Search code examples
sqlgoogle-bigquery

Match array column with comma separated value in Bigquery Table


I have two tables in BigQuery - let's say:

Table A

column 1 value a
column 2 comma separated Values (aa,ab,ac)
column 3

Table B

column 1 Array [a,b,c,d]
column 2 Array [aa,ad]
column 4

Now I want to compare with two conditions:

  • if column 1 value from Table A is in array column 1 of Table B and any value of column 2 aa or ab or ac exists in array column 2 of Table B.
  • if this is true then write "yes" in the last column of Table A.

Solution

  • You can achieve this using a BigQuery query with UNNEST , EXISTS , and ARRAY\_CONTAINS.

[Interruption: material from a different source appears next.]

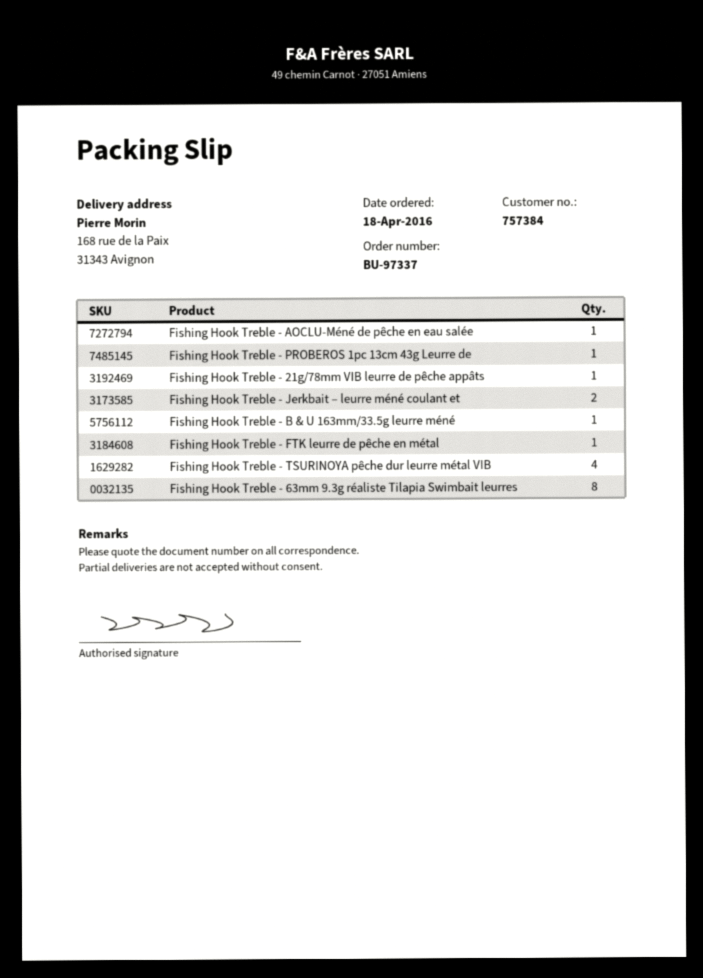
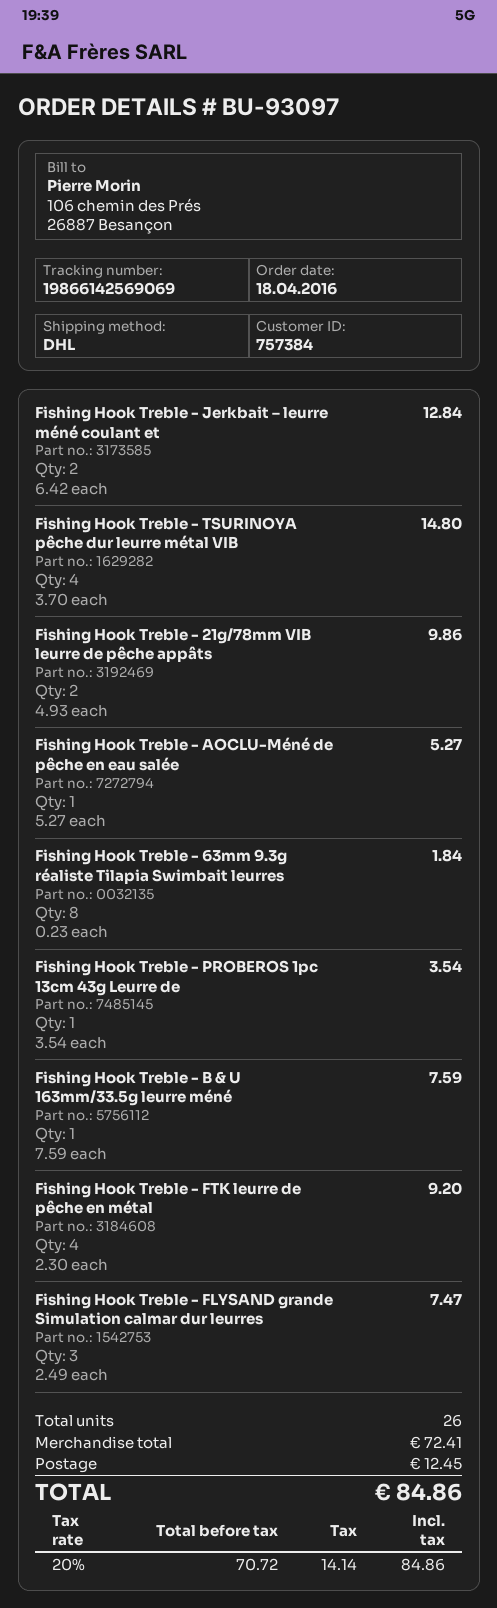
order number: BU-97337 -> BU-93097
Fishing Hook Treble - 21g/78mm VIB leurre de pêche appâts: 1 -> 2
Fishing Hook Treble - FTK leurre de pêche en métal: 1 -> 4
Fishing Hook Treble - FLYSAND grande Simulation calmar dur leurres: none -> 3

    UPDATE `Your_project.your_dataset.TableA` AS a
    SET column3 = 'yes'
    WHERE EXISTS (
        SELECT 1
        FROM `Your_project.your_dataset.TableB` AS b,
             UNNEST(b.column1) AS b_col1,
             UNNEST(b.column2) AS b_col2,
             UNNEST(SPLIT(a.column2, ',')) AS a_col2 
        WHERE a.column1 = b_col1
          AND a_col2 IN (b_col2)
    );
    

    The EXISTS subquery efficiently checks for the existence of a matching row in TableB based on your conditions. Also, consider adding error handling to handle potential issues like invalid data types or missing columns. You might wanna ensure your tables have the correct data types for the columns involved in the comparison as well.